Lisa Owens: Abwesenheitsnotiz – Roman

Unterhaltsamer Roman über die Twenty-Something-Generation

von Gérard Otremba

Claire Flannery ist Ende 20 und benötigt eine Auszeit. Unzufrieden mit ihrem Job, kündigt sie ihn und begibt sich auf die Sinnsuche ihres Lebens. Damit ist der Plot von Abwesenheitsnotiz (im englischen Original: Not Working) in aller Kürze beschrieben. Doch für Claire beginnt die eigentliche Krise eben just mit der beruflichen Freiheit. Die Beziehung zu ihrem Freund Luke, einem Assistenzarzt der Hirnchirurgie, zeigt nach sieben Jahren einige Risse, die Eifersucht auf eine ihr unbekannte Kollegin Lukes nagt an ihr. Auf der Beerdigung ihres Großvaters lässt Claire eine nicht ganz ernst gemeinte Bemerkung über den Verstorbenen los und sorgt dafür, dass ihre Mutter sie ab sofort mit Nichtachtung bestraft.

Claire Flannery ist eine typische Vertreterin der Prokrastinations-Generation. Von ihrem direkten Umfeld ständig nach ihrer Jobsuche befragt, schiebt sie die Entscheidung entschieden vor sich her, sich bewusst, nicht einen neuen Job des Jobs-Willen annehmen zu wollen, nur um wieder in die gesundheitsgefährdende Falscher-Job-Schleife zu geraten.

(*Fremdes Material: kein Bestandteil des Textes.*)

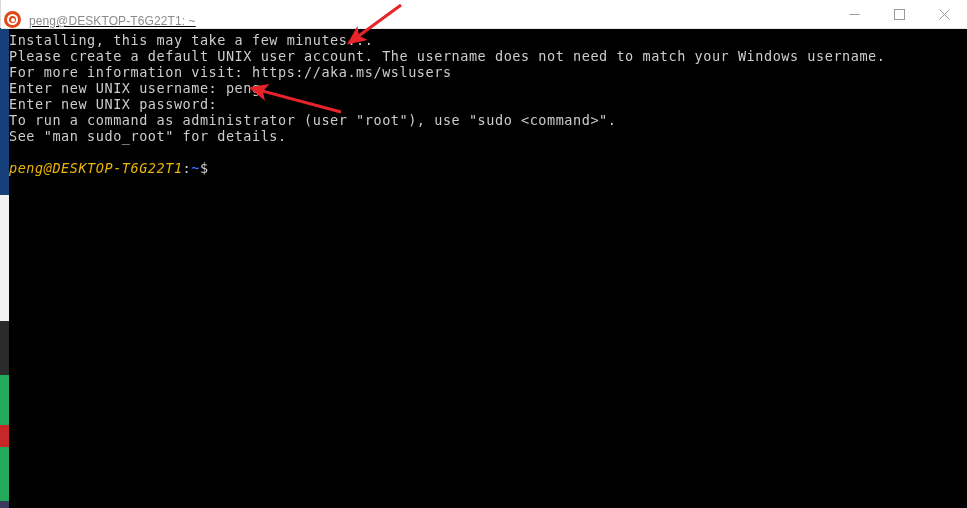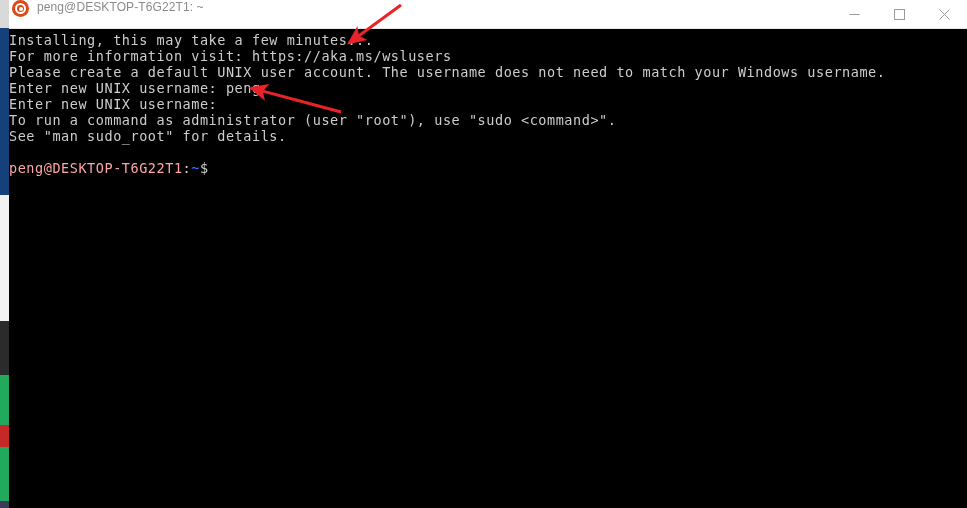--- a/index.html
+++ b/index.html
@@ -42,23 +42,24 @@
     flex-direction: column;
   }
 
   
   #titlebar {
     height: 28px;
     min-height: 28px;
     background: #ffffff;
     border-bottom: 1px solid #e8e8e8;
     display: flex;
-    align-items: flex-start;
-    position: relative;
-    margin-left: 9px;
+    align-items: flex-end;
+    position: relative;
+    margin-left: 1px;
+    text-decoration: underline;
   }
   #app-icon {
     width: 17px;
     height: 17px;
     margin-left: 3px;
     margin-right: 8px;
     border-radius: 50%;
     background: #dd4814;
     position: relative;
     flex: 0 0 auto;
@@ -121,21 +122,21 @@
   .tline {
     height: 16px;
     line-height: 16px;
     font-family: "DejaVu Sans Mono", monospace;
     font-size: 13.5px;
     color: #cccccc;
     white-space: pre;
     letter-spacing: 0.55px;
   }
   .tline.blank { color: transparent; }
-  .p-user  { color: #fca5a5; }
+  .p-user  { color: #eab308; font-style: italic; }
   .p-colon { color: #cccccc; }
   .p-path  { color: #3b78ff; }
   .p-dollar{ color: #cccccc; }
   #cursor {
     display: inline-block;
     width: 8px;
     height: 14px;
     background: transparent;
     vertical-align: text-bottom;
   }
@@ -186,24 +187,24 @@
             <line x1="10.5" y1="0.5" x2="0.5" y2="10.5" stroke="#9a9a9a" stroke-width="1"></line>
           </svg>
       </div>
     </div>
   </div>
 
   <div id="terminal">
     <div id="term-lines">
 
       <div class="tline">Installing, this may take a few minutes...</div>
+      <div class="tline">Please create a default UNIX user account. The username does not need to match your Windows username.</div>
       <div class="tline">For more information visit: https://aka.ms/wslusers</div>
-      <div class="tline">Please create a default UNIX user account. The username does not need to match your Windows username.</div>
       <div class="tline">Enter new UNIX username: peng</div>
-      <div class="tline">Enter new UNIX username:</div>
+      <div class="tline">Enter new UNIX password:</div>
       <div class="tline">To run a command as administrator (user "root"), use "sudo &lt;command&gt;".</div>
       <div class="tline">See "man sudo_root" for details.</div>
       <div class="tline blank">&nbsp;</div>
 
       <div class="tline"><span class="p-user">peng@DESKTOP-T6G22T1</span><span class="p-colon">:</span><span class="p-path">~</span><span class="p-dollar">$</span><span id="cursor"></span></div>
 
     </div>
   </div>
 </div>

Obwohl sie manchmal zur Larmoyanz neigt und sich im Bridget Jones-Stil mit Süßkram vor dem Fernseher/DVD-Player wiederfindet, beschreibt Lisa Owens Claire als eine sympathische Person, die mit allen ihren Abwägungen nicht zaudernd, sondern überlegen wirkt, trotz verständlicher Zweifel am eigenen Tun („Mag sein, dass ich im traditionellen, büroverhafteten Sinn nicht den ganzen Tag arbeite, aber ich bin trotzdem Mensch, der sich bemüht und irgendwo ankommen will.“).

Claire Flannery ist der (zeitweilige) Gegenpol zur postmodernen Leistungsgesellschaft, mit dem Blick für die Selbstverwirklichung.  Sie nimmt sich Zeit für Alltagsbeobachtungen und macht sich ihre Gedanken dazu. Lisa Owens unterbricht zwar mit diesen kleinen Randnotizen den Erzählfluss, die einzelnen Kapitel sind selten länger als zwei oder drei Seiten, darauf muss man sich einstellen können, fügt der Geschichte jedoch interessante Aspekte hinzu, die zwischen Komik und Verwunderung changieren. So findet man unter der Überschrift „Fortschritt“ folgende Zeilen: „Mehr als vierzig Jahre sind vergangen, seit der Mensch den Mond betreten hat, aber eine wirklich brauchbare Alternative zu Brot gibt es immer noch nicht.“ Unter „Hm“ ist zu lesen: „Unglaublich, denke ich, während ich dabei zusehe, wie unsere guten weißen Handtücher in der Waschmaschine langsam rosa werden. So was passiert also tatsächlich auch heute noch.“ Und in „Listen“: „Für den Fall, dass mir ein risikofreudiger Millionär über den Weg laufen sollte, befindet sich auf meinem Handy eine Liste mit Geschäftsideen. Bislang steht dort: 1. Schwarze Milch (für Goths?).

Aus diesen Impressionen sowie einigen interfamiliären Dialogen ist der Roman Abwesenheitsnotiz gestrickt. Sie helfen Claire bei der notwendigen Selbstfindung und dem Leser beim besseren Verstehen der Protagonistin. Die englische Autorin Lisa Owens hat mit ihrem Debütroman Abwesenheitsnotiz ein witziges und charmantes Abbild der Twenty-Something-Generation geschrieben. Ein Roman, der mit Gender-Klischees spielt, gut unterhält und zum Nachdenken anregt.

Lisa Owens: „Abwesenheitsnotiz“, aus dem Englischen übersetzt von Brigitte Jakobeit und Karen Witthuhn, Piper Verlag, Hardcover, 288 Seiten, 978-3-492-05747-9, 18 €.